​Gravar Sem Censura é negar seu nome e sua história

Pedro Cardoso no “Sem Censura”: saída polêmica do ator ao vivo provocou mudanças no programa que ferem seu nome e sua origem – Foto: Reprodução

Por Miguel Arcanjo Prado

Não faz sentido a TV Brasil e a EBC (Empresa Brasileira de Comunicação), empresas públicas, decidirem gravar previamente o programa “Sem Censura” após o episódio polêmico ator Pedro Cardoso, que deixou a atração ao vivo nesta quinta (23). A notícia foi dada pelo repórter Luciano Guaraldo, do Notícias da TV, site parceiro do UOL.

Gravar a atração para ter a possibilidade de editar as entrevistas é negar o nome do programa e sua história. Afinal, ele se chama “Sem Censura”, e não “Com Censura”.

O programa sempre foi ao vivo e é um dos marcos da história da televisão brasileira, sobretudo nos áureos tempos sob comando de Leda Nagle, que ficou à frente da atração por 20 anos de seus 32 anos de história, até ser demitida em 2016.

No “Sem Censura”, artistas e outros representantes da sociedade civil sempre tiveram total liberdade de discurso, daí seu nome. Seu antigo formato de arena sempre incentivou os convidados a participarem do debate.

Leda Nagle fez história no comando do “Sem Censura”: formato arena incentivava o debate entre os convidados e o público em casa – Foto: Divulgação

O “Sem Censura” tem histórico fortemente ligado aos artistas e à redemocratização do Brasil.

Muitos dos que já foram entrevistados, ao vivo, lutaram contra a censura durante o regime militar.

Criado em 1985 por Fenando Barbosa Lima, então diretor da TVE, o “Sem Censura” surgiu justamente no momento em que o país via o fim da ditadura militar, após 21 anos de regime totalitário, e o começo da redemocratização.

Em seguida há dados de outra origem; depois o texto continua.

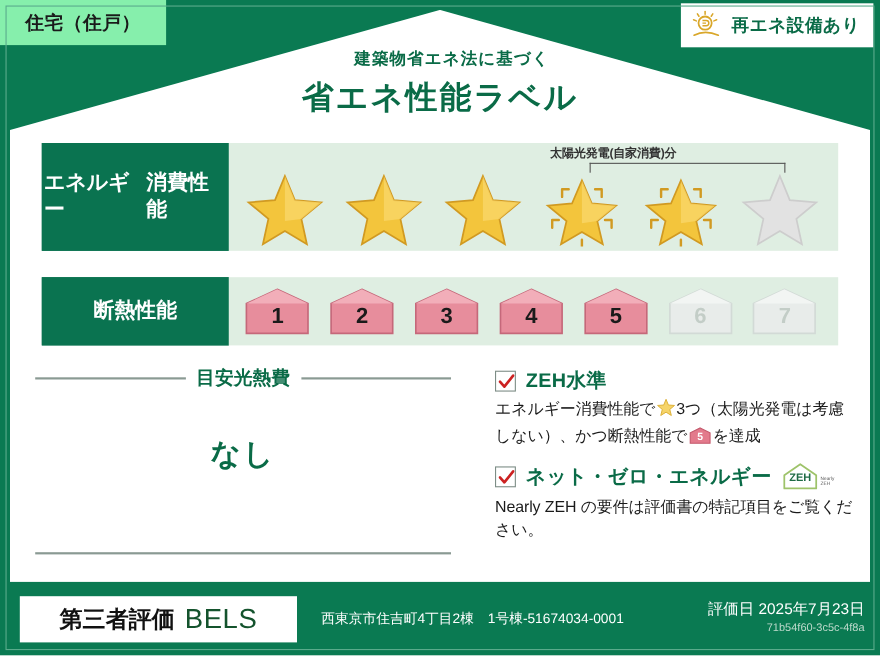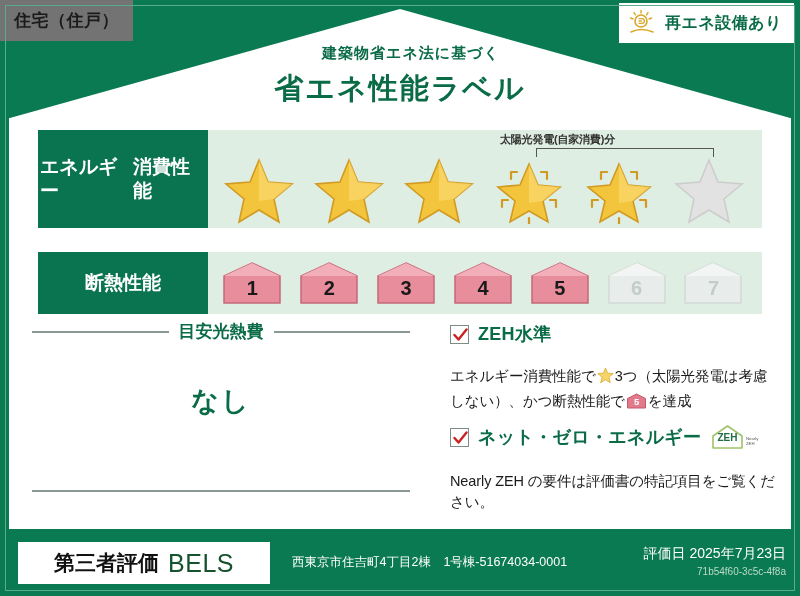--- a/index.html
+++ b/index.html
@@ -40,8 +40,8 @@
   .cat-tag {
     position: absolute;
     left: 0px; top: 0px;
-    width: 133px; height: 41px;
-    background: #737373;
+    width: 151px; height: 41px;
+    background: #86efac;
     display: flex; align-items: center; justify-content: center;
     z-index: 5;
   }

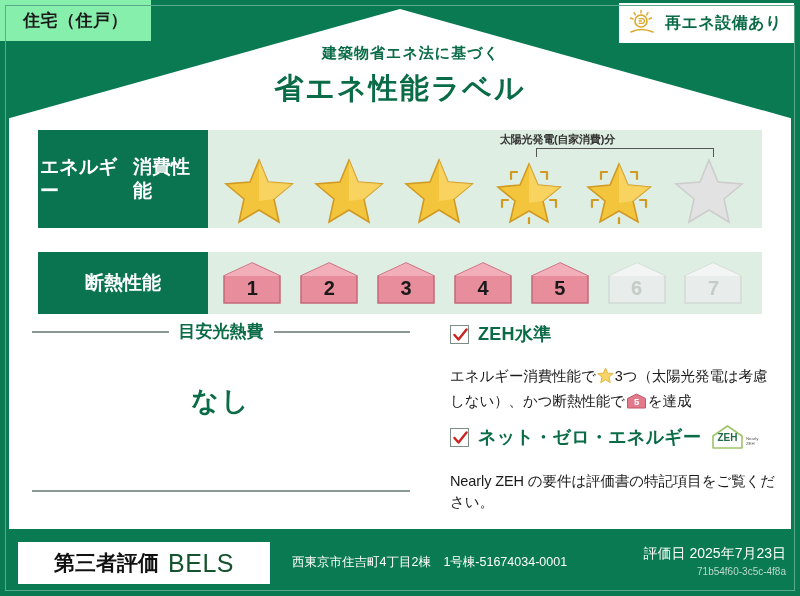--- a/index.html
+++ b/index.html
@@ -166,7 +166,7 @@
   
   .lower {
     position: absolute;
-    left: 14px; top: 318px;
+    left: 14px; top: 330px;
     width: 772px; height: 196px;
     z-index: 4;
     display: flex;

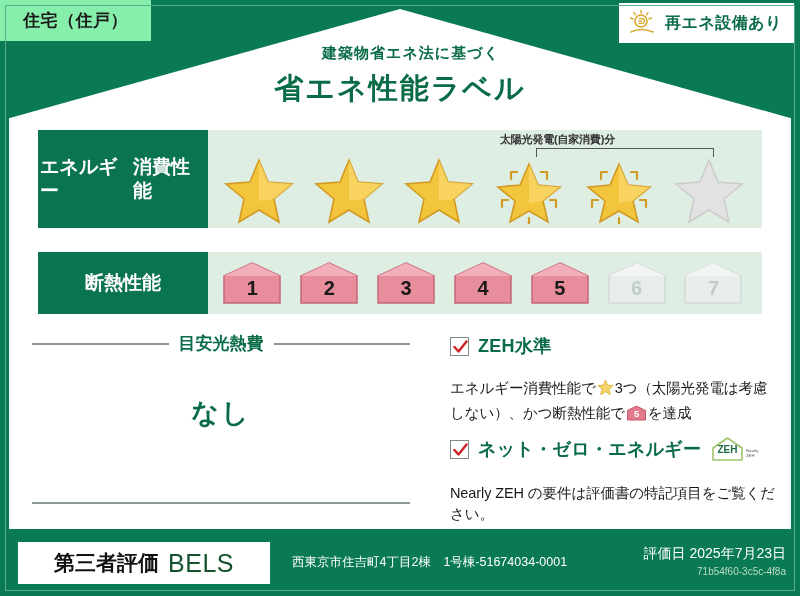--- a/index.html
+++ b/index.html
@@ -215,7 +215,7 @@
   }
   .zeh-logo { flex: 0 0 auto; width: 54px; height: 27px; }
   .claim-body {
-    margin-top: 20px;
+    margin-top: 4px;
     font-size: 14.5px; color: #1a1a1a;
     line-height: 1.5;
     letter-spacing: -0.1px;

Após anos de chumbo e censura, a ideia do programa era promover um espaço livre na TV aberta no qual o debate da sociedade civil fosse real, e o público pudesse participar de forma interativa, no começo por telefone e fax, mandando sua opinião aos convidados, que também poderiam debater entre si.

Grandes nomes da cultura, da política e da sociedade passaram pela atração, como Jorge Amado, Zélia Gattai, Betinho, Dercy Gonçalves, Hebe Camargo, Ivo Pitanguy, Tom Jobim, Maria Bethânia, Leonel Brizola e até a estrela argentina Mercedes Sosa, entre outros.

“Oportunidade de expressar o que sentem”

A própria definição do programa “Sem Censura”, ainda presente em sua página oficial até a escrita deste texto, diz: “O Sem Censura é, ainda, prestação de serviços, formador de opinião, sem privilegiar correntes políticas. O programa dá a todos, convidados e telespectadores, a oportunidade de expressar o que sentem”.

Assim, gravado previamente para ter a possibilidade de censurar as falas dos convidados é o mesmo que matar o programa e toda sua trajetória de sucesso.

Definição do programa “Sem Censura” em sua página oficial até a publicação deste texto – Foto: Reprodução

Nesta quinta (23), indignado ao saber da greve dos funcionários da TV Brasil, Pedro Cardoso afirmou ao vivo que se retiraria do palco do programa e ainda criticou o atual comando da EBC e o governo federal.

Cardoso ainda criticou o fato de o presidente da EBC, Laerte Rímoli, ter ridicularizado publicamente uma fala da atriz Taís Araújo sobre seu filho sofrer preconceito por ser negro.

Katy Navarro, jornalista que comandava o programa no lugar de Vera Barroso, que está em férias, afirmou respeitar a fala de Cardoso e também sua decisão de deixar o programa ao vivo. Fez muito bem em não censurar um convidado justamente no programa que se chama “Sem Censura”. E assim deveria permanecer.

Atualizado às 18h33: Segundo o site Notícias da TV, após a repercussão negativa da decisão de gravar o “Sem Censura”, a TV Brasil voltou atrás e decidiu manter o programa ao vivo, como sempre foi.